Most former Trump cronies seem to get it, though. Certainly, National Enquirer publisher David Pecker is living through that morality tale. During his lengthy court testimony against Trump in the Manhattan case, Pecker walked through many stories in which he was used and abused by Trump. Pecker’s actions in 2015 and 2016 to help Trump at the National Enquirer put him in serious legal jeopardy, but throughout his testimony, he described how Trump repaid him: By screwing him over at every turn. Pecker described paying hush money to women on Trump’s behalf, only to have Trump renege on the deal to pay him back. When reporters at the Wall Street Journal uncovered the hush money conspiracy, even though Pecker hadn’t been the leaker, Trump still called him and screamed at him, blaming him. When Pecker expressed anxiety about committing crimes, Trump had his fixer, Michael Cohen, call and threaten him. 

Hopefully, people who consider joining up with one of Trump’s future criminal conspiracies are paying attention to all this and realizing it’s not worth it. The fates of people who agreed to be fake electors should give would-be conspirators pause. Many of the people recruited by Giuliani, Chesebro and company never even met Trump before they agreed to commit crimes for him. As both the House committee investigating January 6 and the indictment by special prosecutor Jack Smith detail, a good number of the fake electors raised concerns that they could be arrested for their part in the scheme. Giuliani often reassured them, falsely, that they were safe from prosecution. Now people who stepped into that role in at least three states — Michigan, Arizona, and Georgia — are facing serious legal consequences for doing so. 

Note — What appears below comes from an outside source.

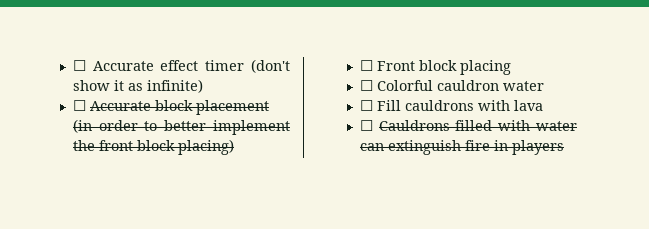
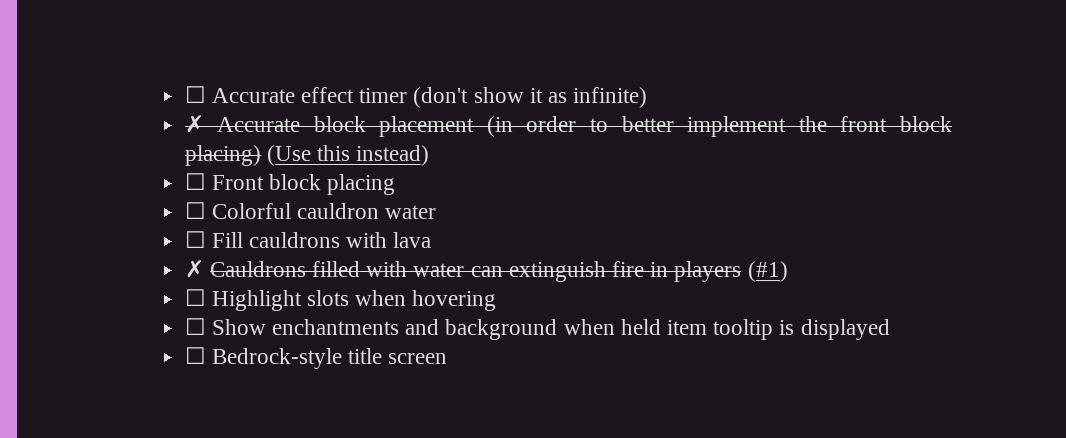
[72,100,86,111] ☐ -> [184,115,204,133] ✗
(234, 147) none -> [266,145,430,166] (Use this instead)
[359,120,373,131] ☐ -> [184,260,204,278] ✗
(564, 147) none -> [747,261,788,282] [184,289,497,311] [184,318,890,340] [184,347,448,369] (#1) // ☐ Highlight slots when hovering // ☐ Show enchantments and background when held item tooltip is displayed // ☐ Bedrock-style title screen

Are Republicans finally starting to learn that Trump will never return the loyalty he’s shown? His loneliness at trial is a promising hint that they may, finally, be starting to get it. Sure, Republican politicians like Speaker of the House Mike Johnson of Louisiana still know they have to make a big public display of kissing Trump’s ring. (Though notably, he did so and then turned around and passed the Ukraine aid Trump hates.) But it’s telling that even the biggest Trump bootlickers in Congress just keep not finding the time to visit him in New York, though his miserable expressions suggest he could use a little cheering up these days. Rep. Elise Stefanik, R-N.Y., knows the trial is right in her backyard, but somehow she couldn’t take a day away from demagoguing about Ivy League universities to hold Trump’s hand through it for a day. Maybe she’s worried about the smell? It is hard to wash it out of those ugly blazers she loves wearing. Or maybe she, like an increasing number of Republicans, is finally starting to get it: Getting close to Trump and his various criminal schemes, even if it’s just to sit through a trial, is dangerous business. Indeed it’s best to leave him to hang out and dry.